MAIORIDADE PENAL EM XEQUE
PEC que reduz maioridade penal é aprovada na CCJ da Câmara e gera debate
Proposta de Emenda à Constituição (PEC) que permite que adolescentes de 16 e 17 anos respondam criminalmente por crimes hediondos avançou na Câmara dos Deputados, dividindo opiniões entre juristas e especialistas. Decisão ainda pode ser revertida.
A Comissão de Constituição e Justiça (CCJ) da Câmara dos Deputados aprovou na sexta-feira, 12 de junho de 2026, uma Proposta de Emenda à Constituição (PEC) que visa reduzir a maioridade penal de 18 para 16 anos. A decisão, que permite que adolescentes entre 16 e 17 anos acusados de crimes hediondos respondam criminalmente e possam ser condenados à prisão, impacta diretamente a dignidade e o futuro de jovens, além de gerar intenso debate sobre segurança pública e direitos humanos. A medida agora segue para análise em uma comissão especial antes de ir ao plenário da Casa, indicando que o processo ainda não é definitivo.
A aprovação, por 44 votos a 18, após intensos debates entre parlamentares, abre caminho para que adolescentes de 16 e 17 anos acusados de crimes hediondos — como homicídio, estupro e latrocínio — passem a responder criminalmente e possam ser condenados à prisão. Atualmente, menores de 18 anos estão sujeitos apenas a medidas socioeducativas.
Em O Grande Debate, exibido na CNN Brasil, o comentarista José Eduardo Cardozo se posicionou veementemente contra a proposta. Do ponto de vista jurídico, ele argumentou que a regra vigente na Constituição, que estabelece a maioridade penal aos 18 anos, é uma cláusula pétrea e, portanto, imune a alterações por emenda constitucional. "Se o Congresso Nacional vier a fazer, inevitavelmente o Supremo Tribunal Federal, por unanimidade ou por maioria imensa de votos, vai declarar inconstitucional esta PEC", declarou, ressaltando que apenas uma nova Constituição poderia promover tal mudança.
Cardozo também levantou a preocupação com a superlotação do sistema prisional brasileiro, questionando onde esses adolescentes seriam alocados.
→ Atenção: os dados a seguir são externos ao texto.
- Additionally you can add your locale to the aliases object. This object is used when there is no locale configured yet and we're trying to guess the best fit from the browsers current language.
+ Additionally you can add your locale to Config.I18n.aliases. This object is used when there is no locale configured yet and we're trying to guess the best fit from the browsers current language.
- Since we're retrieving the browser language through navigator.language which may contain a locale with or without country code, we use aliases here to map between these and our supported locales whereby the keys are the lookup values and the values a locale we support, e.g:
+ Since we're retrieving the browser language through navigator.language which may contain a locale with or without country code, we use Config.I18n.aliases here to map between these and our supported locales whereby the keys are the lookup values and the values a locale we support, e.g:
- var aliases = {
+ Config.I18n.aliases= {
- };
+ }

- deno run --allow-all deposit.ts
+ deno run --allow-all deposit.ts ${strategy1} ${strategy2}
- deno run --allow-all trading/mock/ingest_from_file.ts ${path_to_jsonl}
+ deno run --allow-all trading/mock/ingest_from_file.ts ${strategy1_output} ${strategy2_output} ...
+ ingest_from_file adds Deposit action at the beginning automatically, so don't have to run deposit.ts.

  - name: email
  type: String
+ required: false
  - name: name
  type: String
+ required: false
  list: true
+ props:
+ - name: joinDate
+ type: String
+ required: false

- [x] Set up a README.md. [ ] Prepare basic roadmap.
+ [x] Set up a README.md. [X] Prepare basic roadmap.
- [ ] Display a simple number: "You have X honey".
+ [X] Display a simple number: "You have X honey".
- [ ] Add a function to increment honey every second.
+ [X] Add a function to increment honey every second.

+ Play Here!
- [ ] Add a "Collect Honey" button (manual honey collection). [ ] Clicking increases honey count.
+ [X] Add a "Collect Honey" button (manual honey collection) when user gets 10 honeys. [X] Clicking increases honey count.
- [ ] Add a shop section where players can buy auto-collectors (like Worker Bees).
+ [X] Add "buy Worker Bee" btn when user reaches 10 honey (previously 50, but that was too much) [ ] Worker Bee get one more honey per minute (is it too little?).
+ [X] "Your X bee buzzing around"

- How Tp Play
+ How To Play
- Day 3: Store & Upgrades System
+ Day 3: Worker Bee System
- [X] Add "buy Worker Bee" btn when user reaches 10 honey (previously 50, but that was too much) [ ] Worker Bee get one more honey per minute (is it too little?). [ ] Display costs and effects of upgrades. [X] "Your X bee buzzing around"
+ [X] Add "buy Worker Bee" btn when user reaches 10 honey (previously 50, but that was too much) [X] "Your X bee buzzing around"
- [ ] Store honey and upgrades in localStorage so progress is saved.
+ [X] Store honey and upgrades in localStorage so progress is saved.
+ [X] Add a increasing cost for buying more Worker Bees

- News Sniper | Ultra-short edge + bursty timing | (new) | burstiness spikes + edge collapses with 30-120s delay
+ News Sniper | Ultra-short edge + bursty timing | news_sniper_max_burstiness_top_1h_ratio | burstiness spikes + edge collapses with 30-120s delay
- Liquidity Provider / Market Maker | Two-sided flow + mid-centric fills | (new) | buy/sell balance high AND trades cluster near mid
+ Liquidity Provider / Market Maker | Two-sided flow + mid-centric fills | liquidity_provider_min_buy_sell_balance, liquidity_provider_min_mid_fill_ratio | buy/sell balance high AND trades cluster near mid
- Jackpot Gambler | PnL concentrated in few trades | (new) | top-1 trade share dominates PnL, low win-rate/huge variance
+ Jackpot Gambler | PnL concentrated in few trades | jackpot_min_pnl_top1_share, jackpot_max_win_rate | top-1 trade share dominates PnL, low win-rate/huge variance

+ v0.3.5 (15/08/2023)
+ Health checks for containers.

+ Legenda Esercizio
Ele alertou que a construção de novos presídios demanda cerca de cinco anos e recursos vultosos, que poderiam ser desviados de áreas essenciais como a educação. "O sistema prisional brasileiro ficará incontrolável, mais ainda do que já é", advertiu, classificando a iniciativa como "populismo penal" e ressaltando que parlamentares, mesmo reconhecendo a irracionalidade da medida, poderiam temer a perda de votos ao se opor a ela.
Em contrapartida, o empresário Leonardo Bortoleto defendeu a redução da maioridade penal com igual convicção. Reconhecendo as limitações do sistema prisional, ele argumentou que a inércia diante da criminalidade não é uma alternativa. "A criminalidade recruta jovens porque sabe que eles não serão imputados com o mesmo rigor de um adulto", afirmou, apontando que organizações criminosas cooptam jovens deliberadamente por essa brecha legal.
Bortoleto admitiu que encarcerar jovens de 16 e 17 anos é uma medida extrema, mas sustentou que muitos desses adolescentes já são "veteranos no crime", tendo sido cooptados por organizações criminosas precocemente. "Não há a menor dúvida de que não é uma solução nem de perto agradável encarcerar um brasileiro de 16 e 17 anos. Agora, nós não podemos fechar os olhos para uma realidade que é a do país", declarou. Ele sugeriu que a redução da maioridade penal poderia, paradoxalmente, proteger os próprios adolescentes, ao desestimular o recrutamento precoce pelo crime organizado.